Digital Natives vs. Digital Immigrants
From the Times Online: The next step in brain evolution. Let me summarize: young people, who have lived with the internet all their lives, are digital natives. If you’re over 30 and didn’t grow up with text messaging, MSN, and Google, you’re a digital immigrant.
This particular bit of rhetoric really gets to me, and I’ll tell you why. It’s a broad-swath excuse, apparently designed to make those over 30 feel safer about their own current knowledge base. As long as new communication technologies are something your brain is or is not hardwired to comprehend based on your experiences while a preteen/teenager, the rest of us, who don’t understand this new-fangled email thing (or whatever it is people don’t want to understand) can relax and not feel behind the times or missing out. We’re just different, that’s all. This line of reasoning has the added effect of underscoring that which we feel is already true; each generation is a radically new product, and history is based on a set of processes built upon the last that lead to greater and greater progress.

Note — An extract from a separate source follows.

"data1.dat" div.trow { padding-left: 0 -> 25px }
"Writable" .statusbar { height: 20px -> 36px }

Standing on the shoulders of giants, and all that. We can happily let the kids do their internet stuff, knowing that our own smug little land of postal service and telephones is the giant they’re standing on.

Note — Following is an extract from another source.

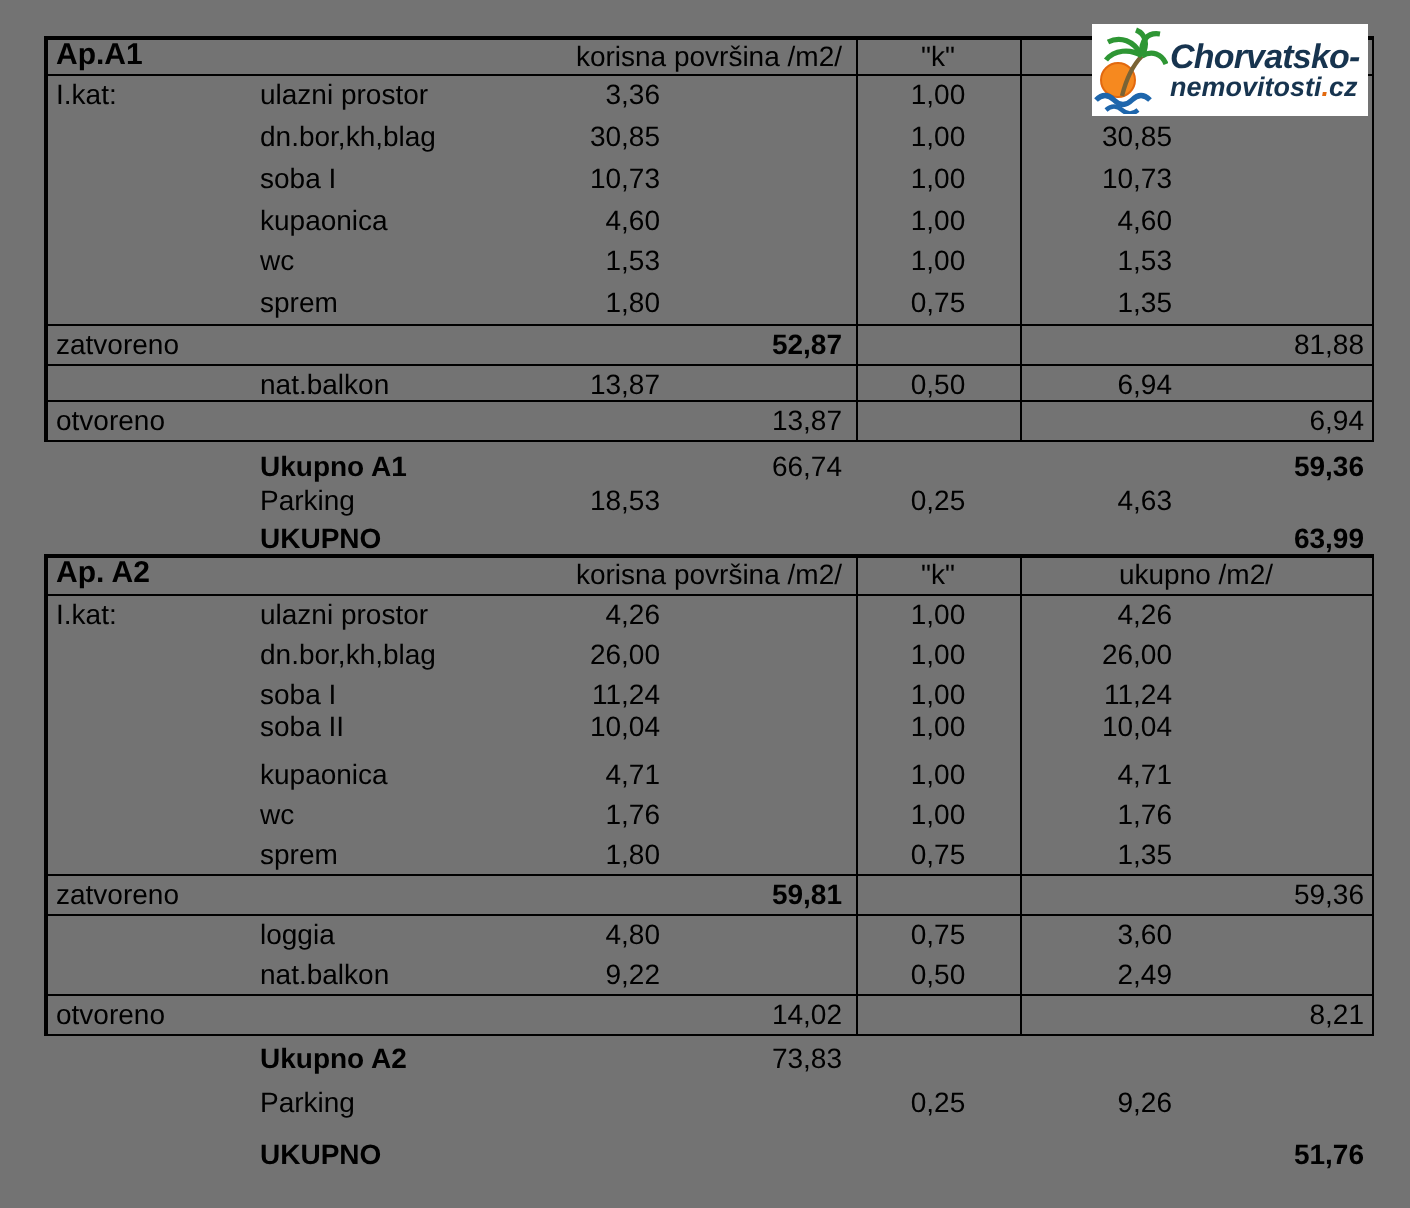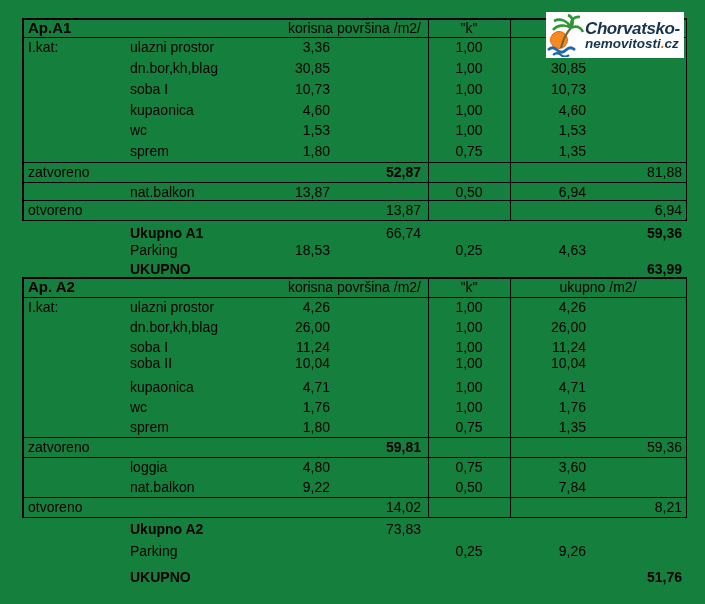"Ap.A1" .page { background: #15803d -> #737373 }
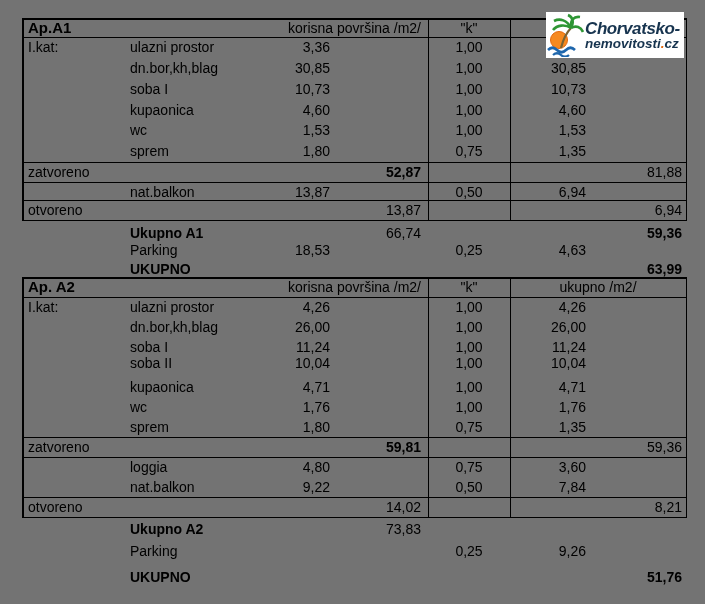"7,84" span.c { text: 7,84 -> 2,49 }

Because we all stop learning at age 20, right? And there should be no more pressure to learn after that. Is that really the world we want to live in? That’s like asking us to stop reading after age 20. All the greatest books have already been written by then anyway, right?
I object strenuously to the suggestion that those 20 and under are somehow more “digitally native” than those of us who came to the internet/computers later in life. The difference is not in this early experience; the difference is in whether or not you’re prepared to let something new change your life. It’s about a willingness to learn and an openness to new ideas. The only relationship between that willingness and age is that we expect people under 20 to be open to learning That’s not a “new generation” or strange new brain chemistry. That’s a decision we’re making about how we want to live our lives, and where (and when) we opt to limit ourselves.
From the article:
Emily Feld is a native of a new planet. While the 20-year-old university student may appear to live in London, she actually spends much of her time in another galaxy — out there, in the digital universe of websites, e-mails, text messages and mobile phone calls. The behaviour of Feld and her generation, say experts, is being shaped by digital technology as never before, taking her boldly where no generation has gone before. It may even be the next step in evolution, transforming brains and the way we think.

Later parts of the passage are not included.